I stumbled upon this recipe during a cooking class focused on Korean cuisine, and it instantly became a favorite. The rich, spicy notes of gochujang combined with the crispy tofu make for a satisfying meal that always lifts my spirits. It’s a dish that’s not only nourishing but also allows me to experiment with bold flavors.

Why You’ll Love It Too

– Quick to prepare in just 20 minutes.
– Simple ingredients that deliver fantastic taste.
– Family-friendly and perfect for both kids and adults.
– Vegetarian and can be vegan, catering to various dietary preferences.
– Packed with protein and nutrients, making for a healthy lunch option.

Ingredient Notes

You’ll need 1 cup of gochujang (Korean chili paste) for that signature heat and depth of flavor. Use firm tofu (1 pound) for a satisfying texture; it absorbs the gochujang beautifully. For a crunchy twist, 1/2 cup of sesame seeds adds nuttiness and contrast. Finally, 2 tablespoons of soy sauce will enhance the overall flavor, so prefer brands like Kikkoman or Tamari for gluten-free options.

Step-by-Step Instructions

  1. Begin by pressing the tofu to remove excess moisture.
  2. Cut it into bite-sized cubes.
  3. Preheat the broiler to high.
  4. In a bowl, mix the gochujang and soy sauce to create a marinade.
  5. Toss the tofu cubes in the marinade and place them on a baking sheet.
  6. Broil for 8-10 minutes, turning halfway through, until they’re golden brown.
  7. Finally, sprinkle sesame seeds over the tofu and serve warm, garnished with green onions or spinach if desired.

Things I’ve Learned

Pressing tofu is crucial to achieving crispiness. If you don’t have gochujang, try using sriracha for a spicier kick. These bowls store well in an airtight container in the fridge for up to three days. To reheat, simply broil for a few minutes to regain that delicious crispiness. You can easily double the marinade for more servings, making it a great make-ahead meal for busy weekdays.

FAQs

Q: Can I substitute the tofu?

A: Yes, tempeh works well too for a nuttier flavor, or you can use chicken or shrimp for non-vegetarian options

Q: Is this recipe gluten-free?

A: Yes, simply use a gluten-free soy sauce like Tamari

Q: How can I make this dish spicier?

A: Add more gochujang, or drizzle some chili oil before serving

Q: What’s the best way to serve these bowls?
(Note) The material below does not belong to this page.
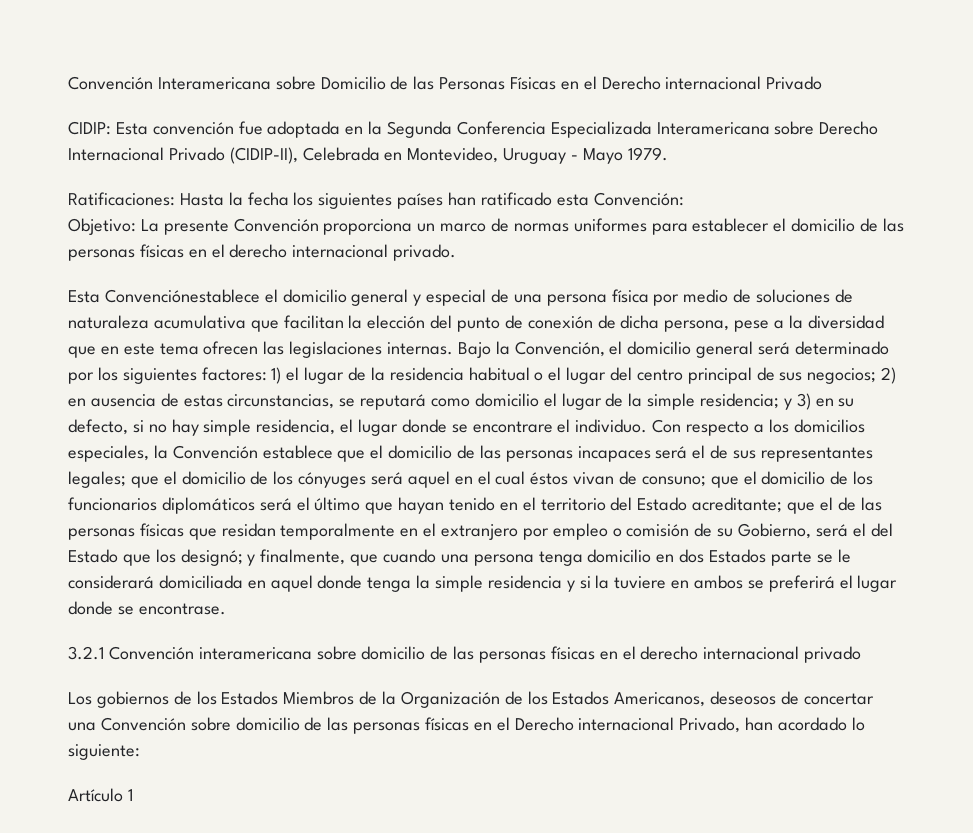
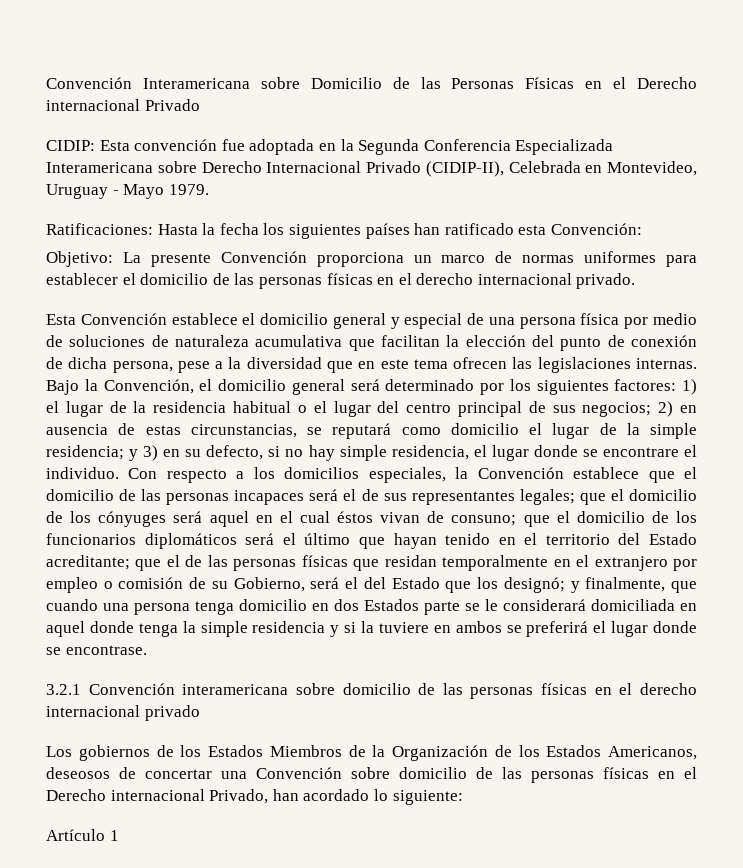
- Esta Convenciónestablece el domicilio general y especial de una persona física por medio de soluciones de naturaleza acumulativa que facilitan la elección del punto de conexión de dicha persona, pese a la diversidad que en este tema ofrecen las legislaciones internas.
+ Esta Convención establece el domicilio general y especial de una persona física por medio de soluciones de naturaleza acumulativa que facilitan la elección del punto de conexión de dicha persona, pese a la diversidad que en este tema ofrecen las legislaciones internas.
A: These tofu bowls are excellent served over rice or quinoa, topped with fresh vegetables for added crunch

Four-Ingredient Gochujang Tofu Bowls

Prep Time: 5 minutes
Cook Time: 15 minutes
Total Time: 20 minutes
Servings: 4

Ingredients

  • 1 cup gochujang
  • 2 tablespoons soy sauce
  • 1 pound firm tofu
  • 1/2 cup sesame seeds

Instructions

  1. Press the tofu to remove moisture, then cut it into bite-sized cubes.
  2. Preheat the broiler to high and mix gochujang with soy sauce.
  3. Toss the tofu cubes in the marinade and spread them on a baking sheet.
  4. Broil for 8-10 minutes, turning halfway until golden brown.
  5. Sprinkle sesame seeds over the tofu before serving warm.

This recipe has become a go-to favorite in my kitchen, and I hope it brings as much joy to your table as it does to mine!